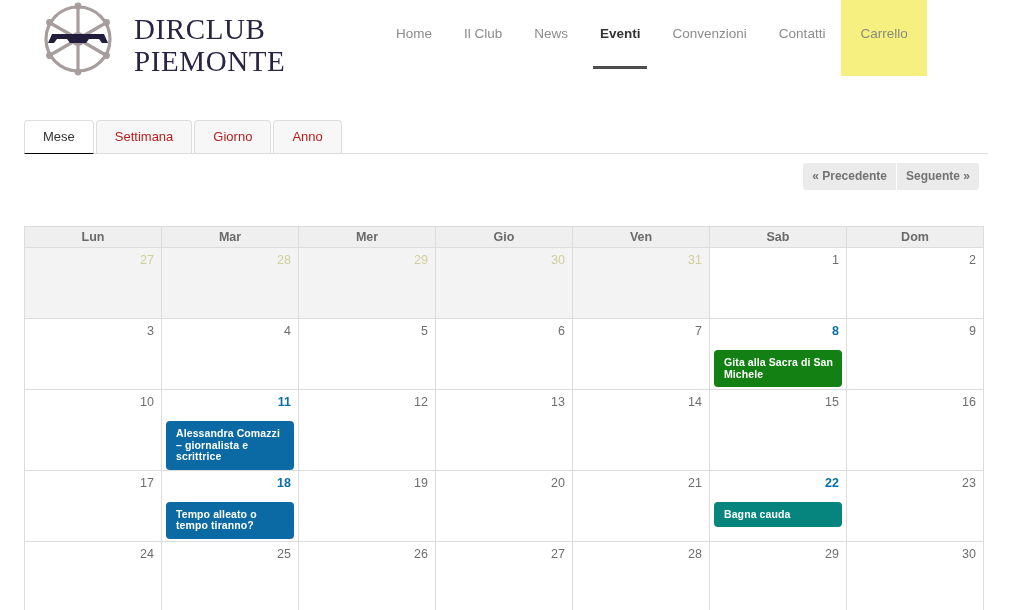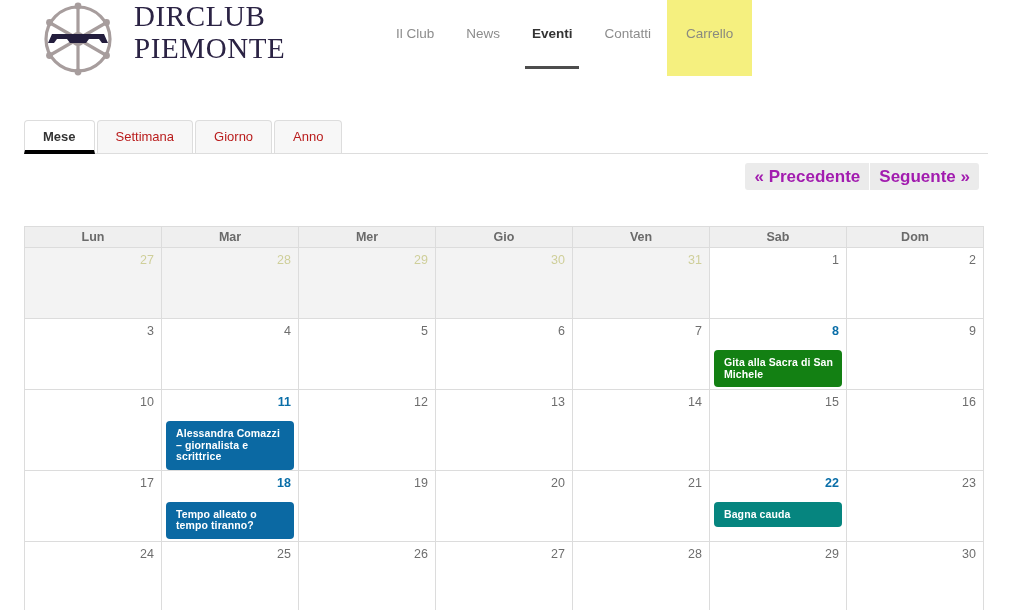--- a/index.html
+++ b/index.html
@@ -15,21 +15,21 @@
   .site-header {
     position: relative;
     width: 1012px;
     height: 76px;
     background: #ffffff;
   }
   .brand {
     position: absolute;
     left: 36px; top: 2px;
     display: flex;
-    align-items: flex-start;
+    align-items: flex-end;
     gap: 14px;
   }
   .wheel {
     width: 84px; height: 74px;
     position: relative;
   }
   .brand-words {
     display: flex;
     flex-direction: column;
     line-height: 1;
@@ -104,24 +104,24 @@
     font-size: 13px;
     padding: 8px 18px 7px 18px;
     margin-right: 2px;
     border-radius: 4px 4px 0 0;
     cursor: pointer;
     line-height: 16px;
   }
   .vtab.active {
     background: #ffffff;
     color: #333333;
-    font-weight: bold;
+    font-weight: normal;
     position: relative;
     top: 0;
-    border-bottom: 4px solid #000000;
+    border-bottom: 1px solid #000000;
     margin-bottom: -1px;
   }
 
   
   .cal-titlebar {
     position: absolute;
     left: 24px; top: 158px;
     width: 960px;
     height: 40px;
   }
@@ -135,22 +135,22 @@
     top: 6px;
     letter-spacing: -0.1px;
   }
   .pager {
     position: absolute;
     right: 5px; top: 5px;
     display: flex;
   }
   .pager-btn {
     background: #ebebeb;
-    color: #a21caf;
-    font-size: 17px;
+    color: #737373;
+    font-size: 12px;
     font-weight: bold;
     padding: 6px 9px 6px 9px;
     border-radius: 3px;
     cursor: pointer;
     line-height: 15px;
     white-space: nowrap;
   }
   .pager-btn.prev { border-radius: 3px 0 0 3px; margin-right: 1px; }
   .pager-btn.next { border-radius: 0 3px 3px 0; }
 
@@ -244,23 +244,25 @@
         <path d="M12 41 L16 32 L68 32 L72 41 L66 41 L63 37 L53 37 L50 41 L34 41 L31 37 L21 37 L18 41 Z" fill="#231d3d"></path>
       </svg>
     </div>
     <div class="brand-words">
       <span class="l1">DIRCLUB</span>
       <span class="l2">PIEMONTE</span>
     </div>
   </div>
 
   <nav class="main-nav">
+    <div class="nav-item">Home</div>
     <div class="nav-item">Il Club</div>
     <div class="nav-item">News</div>
     <div class="nav-item active">Eventi</div>
+    <div class="nav-item">Convenzioni</div>
     <div class="nav-item">Contatti</div>
     <div class="nav-item cart">Carrello</div>
   </nav>
 </div>
 
 <div class="view-tabs">
   <div class="vtab active">Mese</div>
   <div class="vtab">Settimana</div>
   <div class="vtab">Giorno</div>
   <div class="vtab">Anno</div>

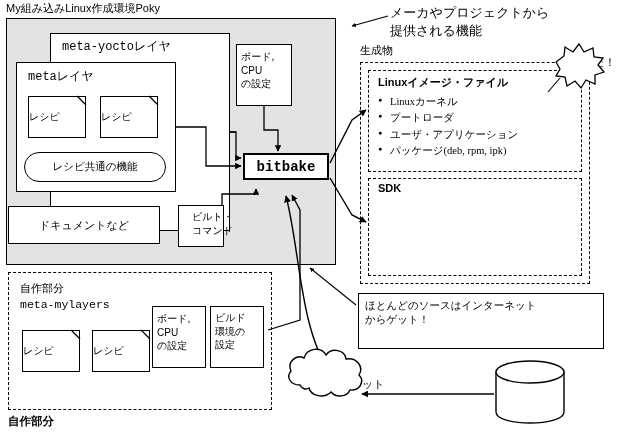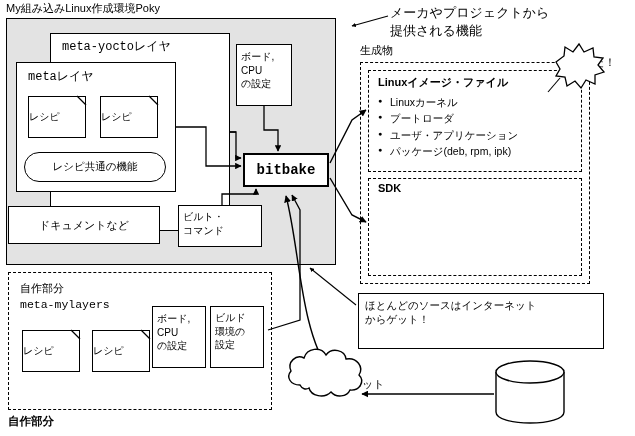--- a/index.html
+++ b/index.html
@@ -71,30 +71,30 @@
     display: flex; align-items: center; justify-content: center;
   }
 
   #board-cpu-box {
     left: 236px; top: 44px; width: 56px; height: 62px;
     border: 1.4px solid #000; background: #ffffff;
     font-size: 10px; padding: 5px 4px; line-height: 1.35;
   }
 
   #bitbake {
-    left: 243px; top: 153px; width: 86px; height: 34px;
+    left: 243px; top: 153px; width: 86px; height: 27px;
     border: 2px solid #000; background: #ffffff;
     font-size: 14px; font-weight: bold;
     display: flex; align-items: center; justify-content: center;
   }
 
   #build-cmd-box {
-    left: 178px; top: 205px; width: 84px; height: 42px;
+    left: 178px; top: 205px; width: 46px; height: 42px;
     border: 1.4px solid #000; background: #ffffff;
-    font-size: 10px; padding: 4px 4px; line-height: 1.35;
+    font-size: 10px; padding: 4px 13px; line-height: 1.35;
   }
 
   
   #seibutsu-label { left: 360px; top: 44px; font-size: 11px; }
 
   #outputs-box {
     left: 360px; top: 62px; width: 230px; height: 222px;
     border: 1.4px dashed #000; background: #ffffff;
   }
   #linux-image-box {
@@ -104,21 +104,21 @@
   #linux-image-title { left: 378px; top: 76px; font-size: 11px; font-weight: bold; }
   #linux-image-list { left: 378px; top: 94px; font-size: 10.5px; line-height: 1.55; }
 
   #sdk-box {
     left: 368px; top: 178px; width: 214px; height: 98px;
     border: 1.2px dashed #000; background: #ffffff;
   }
   #sdk-title { left: 378px; top: 182px; font-size: 11px; font-weight: bold; }
   #sdk-list { left: 378px; top: 200px; font-size: 10.5px; line-height: 1.5; }
 
-  .bullets { list-style: none; margin: 0; padding: 0; }
+  .bullets { list-style: none; margin: 0; padding: 0; font-family: Liberation Serif, serif; }
   .bullets li { position: relative; padding-left: 12px; white-space: pre; }
   .bullets li::before {
     content: "\25CF";
     position: absolute; left: 0; top: 0; font-size: 7px; line-height: 1.9;
   }
   .bullets li.cont::before { content: ""; }
 
   
   #callout-top {
     left: 390px; top: 4px; font-size: 13px; line-height: 1.35;

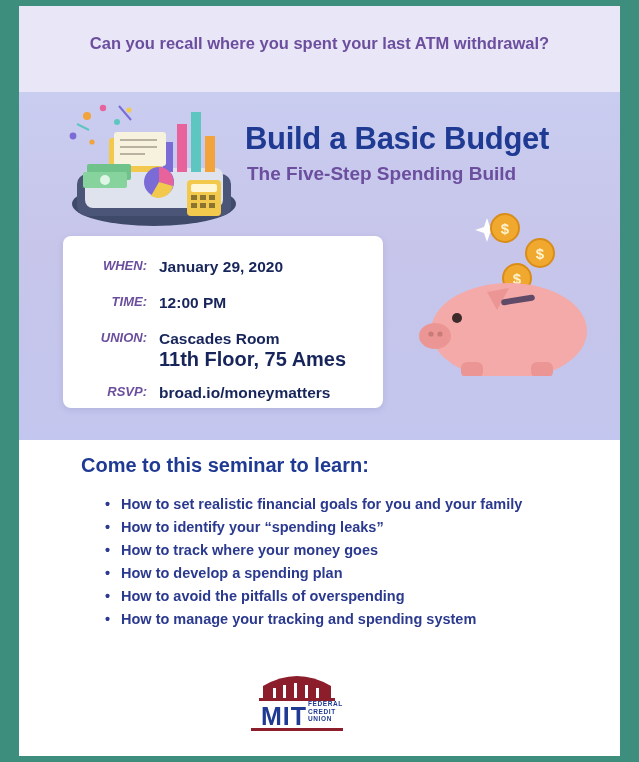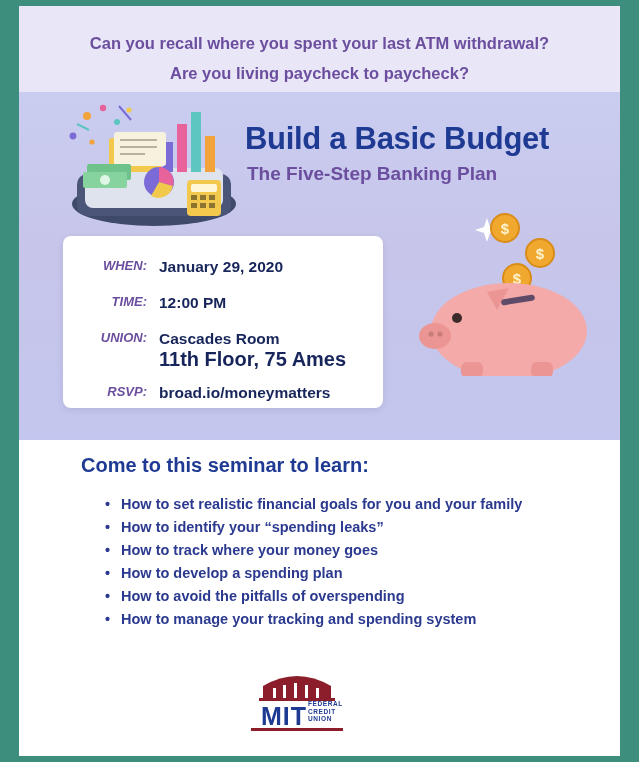--- a/index.html
+++ b/index.html
@@ -198,21 +198,20 @@
   .art-left { position: absolute; left: 40px; top: 96px; }
   .art-pig { position: absolute; left: 390px; top: 190px; }
 </style>
 </head>
 <body>
 
 <div class="poster">
 
   <div class="top-band">
     <div class="q1">Can you recall where you spent your last ATM withdrawal?</div>
-    <div class="q2">Are you living paycheck to paycheck?</div>
   </div>
 
   <div class="mid-band"></div>
 
   <svg class="art-left" width="190" height="130" viewBox="0 0 190 130">
 
     <circle cx="28" cy="14" r="4" fill="#f2a33c"></circle>
     <circle cx="44" cy="6" r="3.2" fill="#e8639b"></circle>
     <circle cx="58" cy="20" r="3" fill="#5ec6c1"></circle>
     <circle cx="14" cy="34" r="3.4" fill="#7b6bd6"></circle>
@@ -248,21 +247,21 @@
     <rect x="132" y="82" width="26" height="8" rx="2" fill="#fff6d6"></rect>
     <rect x="132" y="93" width="6" height="5" fill="#8a7430"></rect>
     <rect x="141" y="93" width="6" height="5" fill="#8a7430"></rect>
     <rect x="150" y="93" width="6" height="5" fill="#8a7430"></rect>
     <rect x="132" y="101" width="6" height="5" fill="#8a7430"></rect>
     <rect x="141" y="101" width="6" height="5" fill="#8a7430"></rect>
     <rect x="150" y="101" width="6" height="5" fill="#8a7430"></rect>
   </svg>
 
   <div class="title">Build a Basic Budget</div>
-  <div class="subtitle">The Five-Step Banking Plan</div>
+  <div class="subtitle">The Five-Step Spending Build</div>
 
   <svg class="art-pig" width="200" height="180" viewBox="0 0 200 180">
 
     <path d="M78 22 L81 31 L90 34 L81 37 L78 46 L75 37 L66 34 L75 31 Z" fill="#ffffff"></path>
 
     <circle cx="96" cy="32" r="14" fill="#f0a92e" stroke="#d98c18" stroke-width="2"></circle>
     <text x="96" y="38" font-family="Liberation Sans, sans-serif" font-size="15" font-weight="bold" fill="#fff3cf" text-anchor="middle">$</text>
     <circle cx="131" cy="57" r="14" fill="#f0a92e" stroke="#d98c18" stroke-width="2"></circle>
     <text x="131" y="63" font-family="Liberation Sans, sans-serif" font-size="15" font-weight="bold" fill="#fff3cf" text-anchor="middle">$</text>
     <circle cx="108" cy="82" r="14" fill="#f0a92e" stroke="#d98c18" stroke-width="2"></circle>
──────
*TASK PROMPT*
Where a line in the records above contains the word "span", copy that line.

*RESULT FOR THIS EXERCISE*
       <span class="l1">DIRCLUB</span>
       <span class="l2">PIEMONTE</span>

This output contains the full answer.